ACTIVITY: Please transcribe every entry below exactly, without including the pictures.

---------- EXERCISE DATA

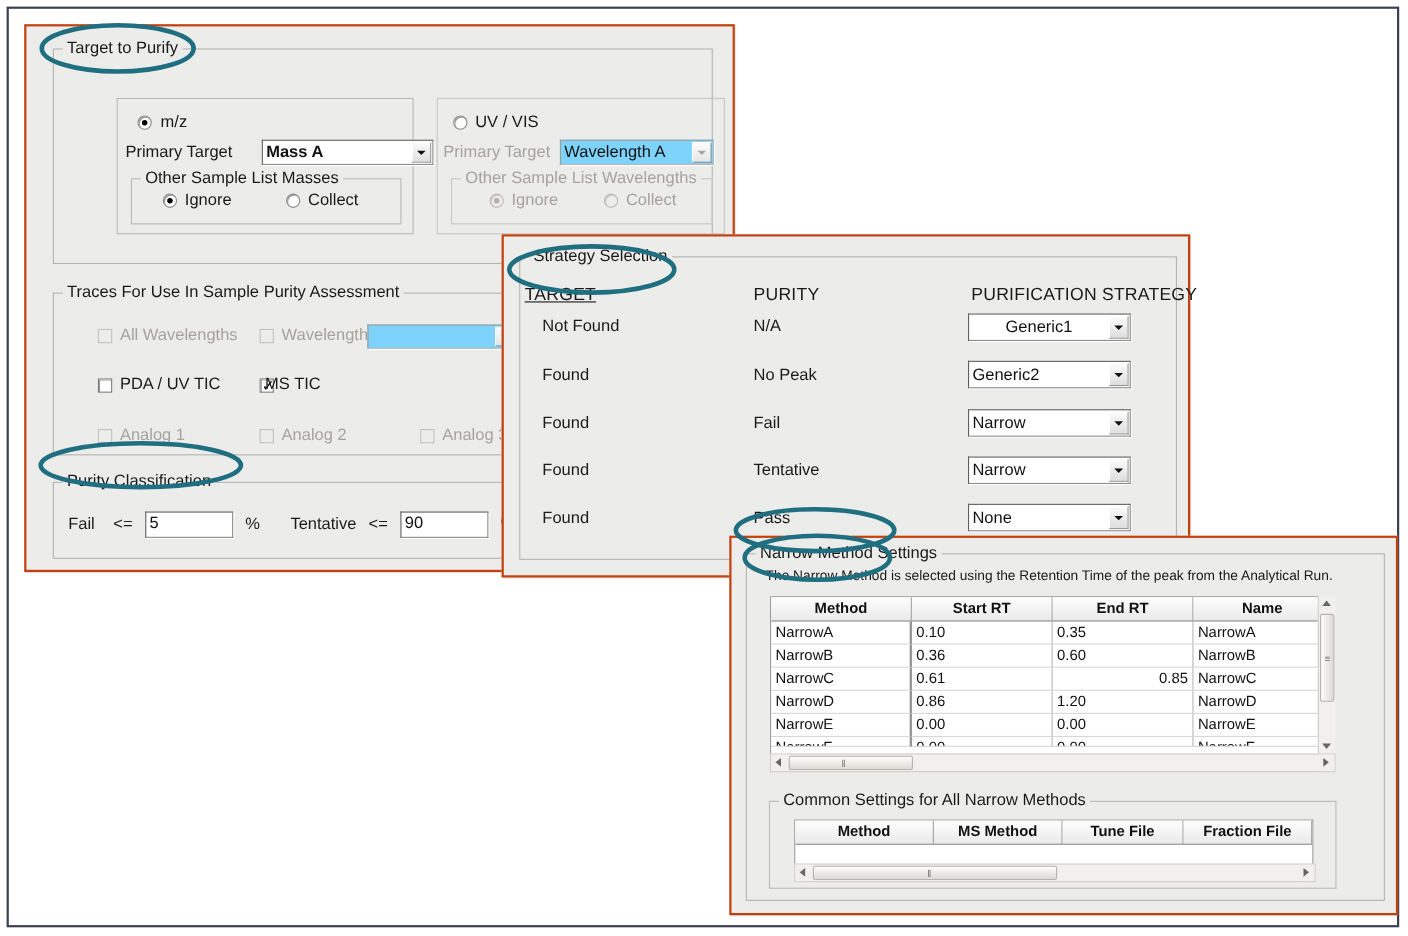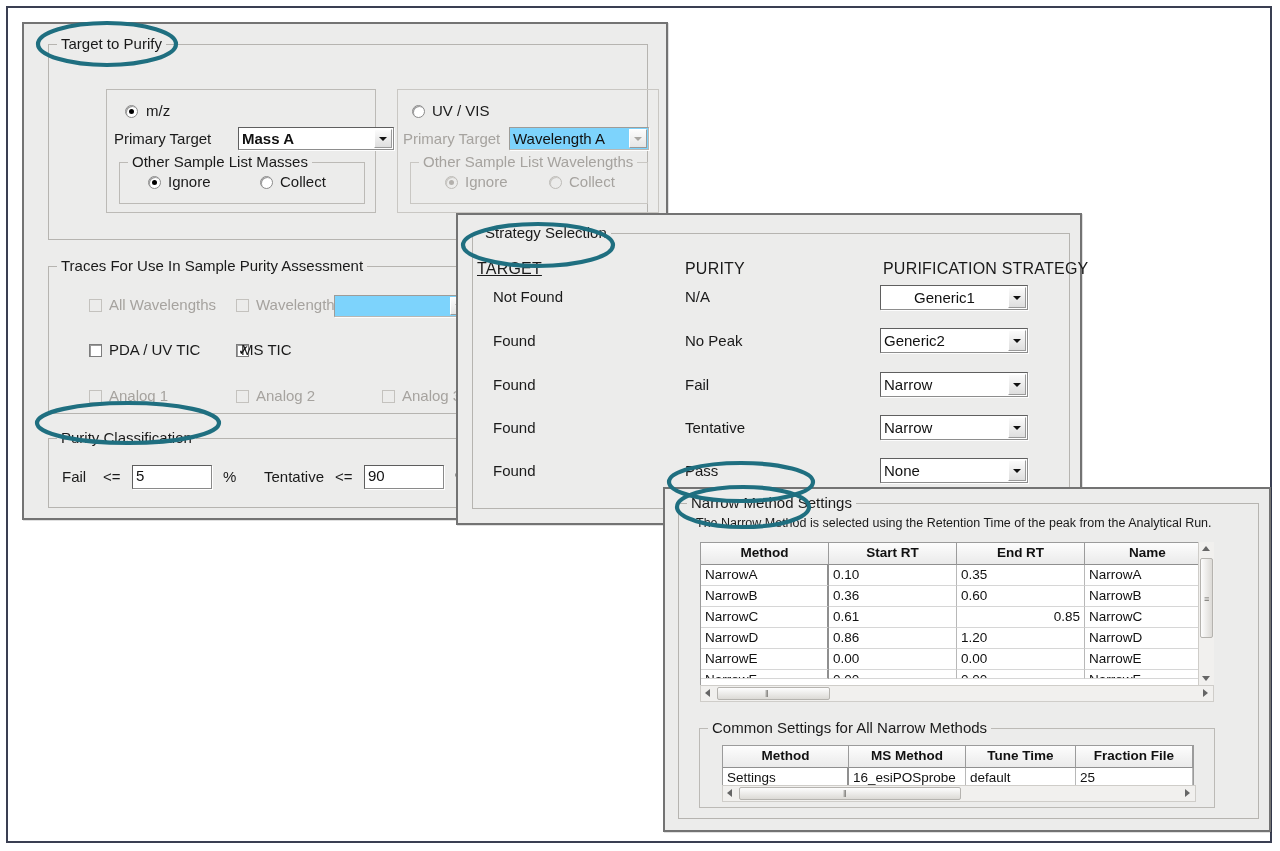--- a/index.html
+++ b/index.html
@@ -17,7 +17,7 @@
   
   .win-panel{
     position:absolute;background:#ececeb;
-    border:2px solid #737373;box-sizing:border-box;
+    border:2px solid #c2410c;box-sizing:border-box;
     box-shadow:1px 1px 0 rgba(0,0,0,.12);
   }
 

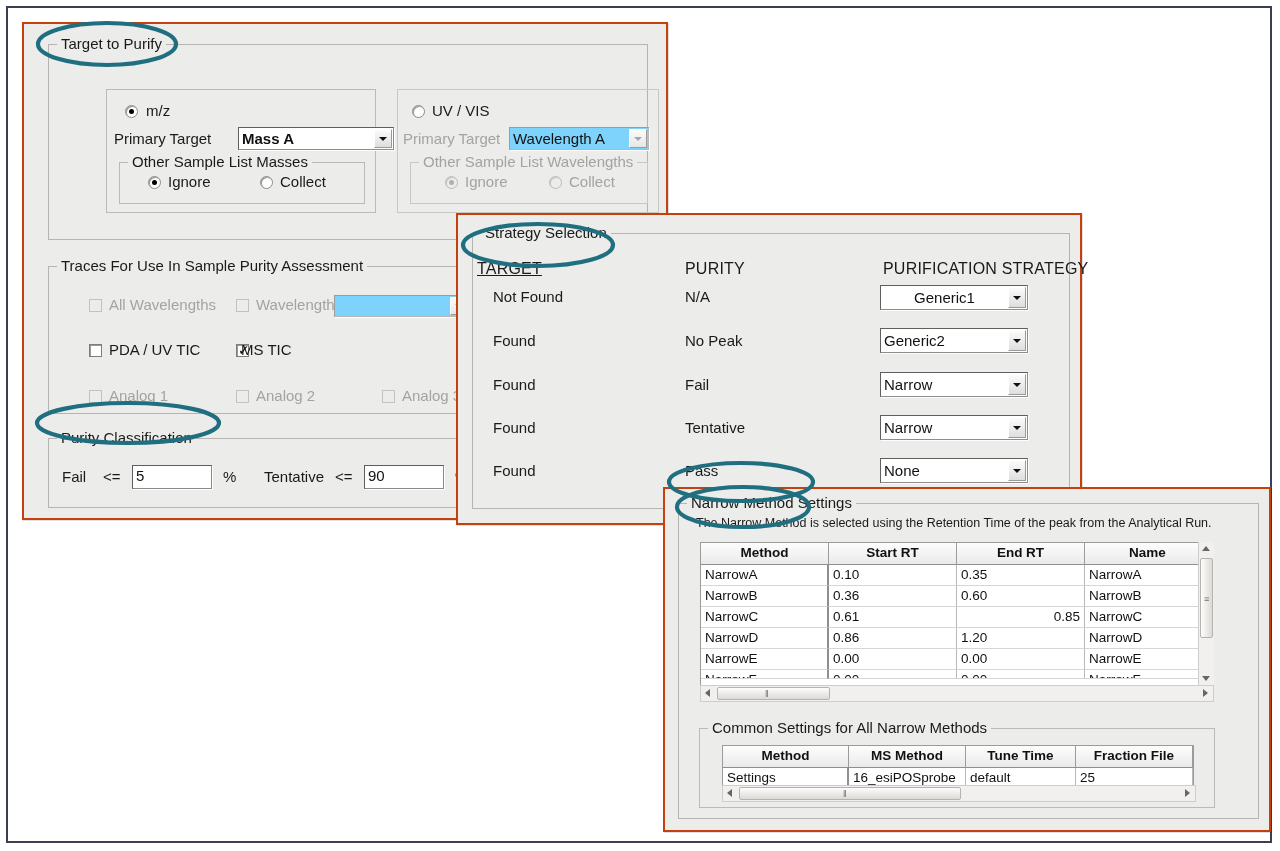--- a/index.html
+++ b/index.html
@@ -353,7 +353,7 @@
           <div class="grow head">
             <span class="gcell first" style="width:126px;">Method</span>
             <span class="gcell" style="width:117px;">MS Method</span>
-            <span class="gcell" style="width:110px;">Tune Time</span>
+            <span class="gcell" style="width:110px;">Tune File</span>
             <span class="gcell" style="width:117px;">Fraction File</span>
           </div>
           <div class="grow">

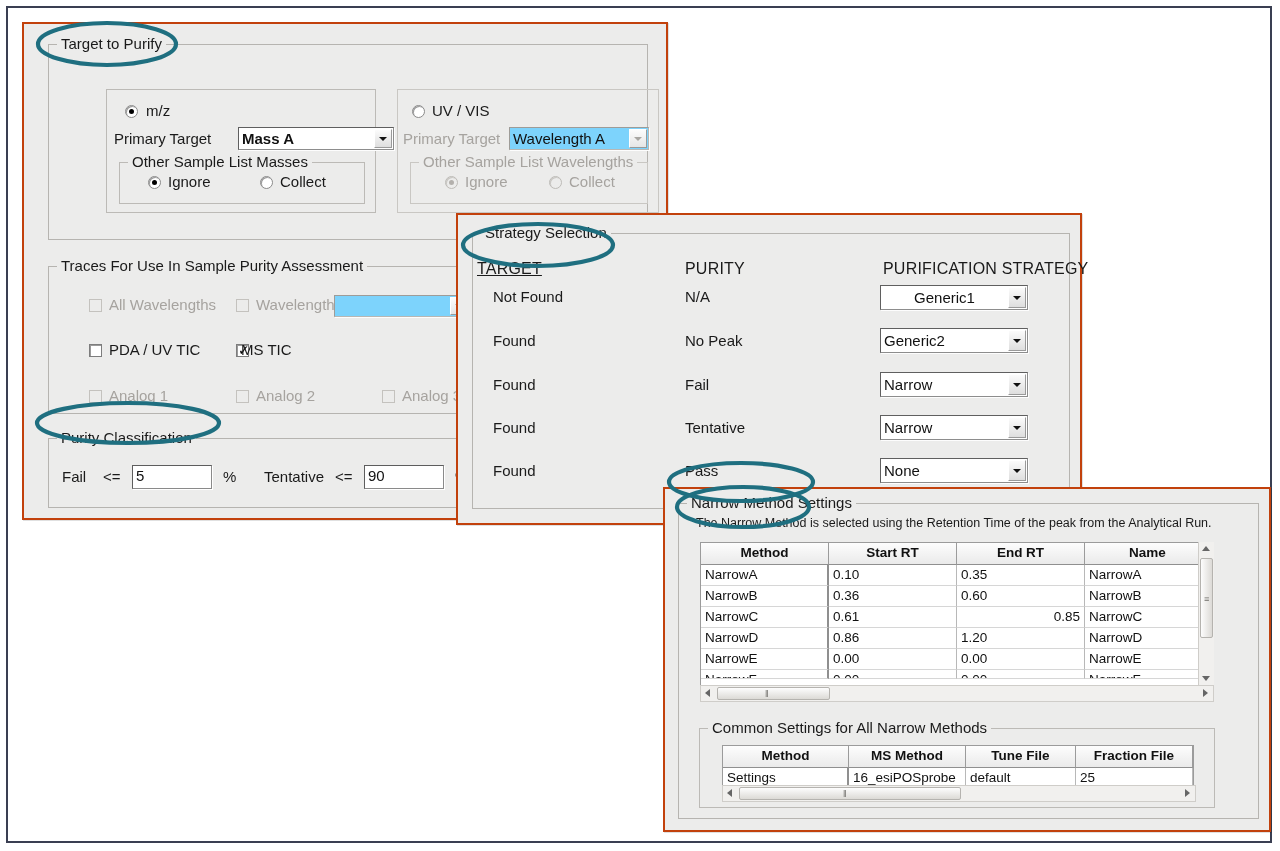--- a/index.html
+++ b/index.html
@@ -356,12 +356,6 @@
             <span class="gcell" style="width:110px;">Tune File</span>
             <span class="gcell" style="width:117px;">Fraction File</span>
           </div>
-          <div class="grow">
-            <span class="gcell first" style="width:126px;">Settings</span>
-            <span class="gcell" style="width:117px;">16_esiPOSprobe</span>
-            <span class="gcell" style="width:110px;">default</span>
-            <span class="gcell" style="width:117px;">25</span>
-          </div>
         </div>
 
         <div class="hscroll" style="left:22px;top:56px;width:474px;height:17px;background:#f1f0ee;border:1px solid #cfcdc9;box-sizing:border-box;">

--------------------

OUTPUT OF THE TASK:
--- a/index.html
+++ b/index.html
@@ -17,7 +17,7 @@
   
   .win-panel{
     position:absolute;background:#ececeb;
-    border:2px solid #737373;box-sizing:border-box;
+    border:2px solid #c2410c;box-sizing:border-box;
     box-shadow:1px 1px 0 rgba(0,0,0,.12);
   }
 

--- a/index.html
+++ b/index.html
@@ -353,7 +353,7 @@
           <div class="grow head">
             <span class="gcell first" style="width:126px;">Method</span>
             <span class="gcell" style="width:117px;">MS Method</span>
-            <span class="gcell" style="width:110px;">Tune Time</span>
+            <span class="gcell" style="width:110px;">Tune File</span>
             <span class="gcell" style="width:117px;">Fraction File</span>
           </div>
           <div class="grow">

--- a/index.html
+++ b/index.html
@@ -356,12 +356,6 @@
             <span class="gcell" style="width:110px;">Tune File</span>
             <span class="gcell" style="width:117px;">Fraction File</span>
           </div>
-          <div class="grow">
-            <span class="gcell first" style="width:126px;">Settings</span>
-            <span class="gcell" style="width:117px;">16_esiPOSprobe</span>
-            <span class="gcell" style="width:110px;">default</span>
-            <span class="gcell" style="width:117px;">25</span>
-          </div>
         </div>
 
         <div class="hscroll" style="left:22px;top:56px;width:474px;height:17px;background:#f1f0ee;border:1px solid #cfcdc9;box-sizing:border-box;">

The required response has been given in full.